(Task item)
The entries below should be written out again exactly as they stand.

(Given information)
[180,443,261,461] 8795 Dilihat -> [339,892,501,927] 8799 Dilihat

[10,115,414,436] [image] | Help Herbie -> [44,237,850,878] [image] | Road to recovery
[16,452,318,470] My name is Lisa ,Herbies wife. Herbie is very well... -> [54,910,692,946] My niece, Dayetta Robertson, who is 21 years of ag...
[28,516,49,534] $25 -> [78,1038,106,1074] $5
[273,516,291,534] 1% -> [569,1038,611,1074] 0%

(Answer box)
[180,443,261,461] 8795 Dilihat -> [339,892,501,927] 8799 Dilihat

[10,115,414,436] [image] | Help Herbie -> [44,237,850,878] [image] | Road to recovery
[16,452,318,470] My name is Lisa ,Herbies wife. Herbie is very well... -> [54,910,692,946] My niece, Dayetta Robertson, who is 21 years of ag...
[28,516,49,534] $25 -> [78,1038,106,1074] $5
[273,516,291,534] 1% -> [569,1038,611,1074] 0%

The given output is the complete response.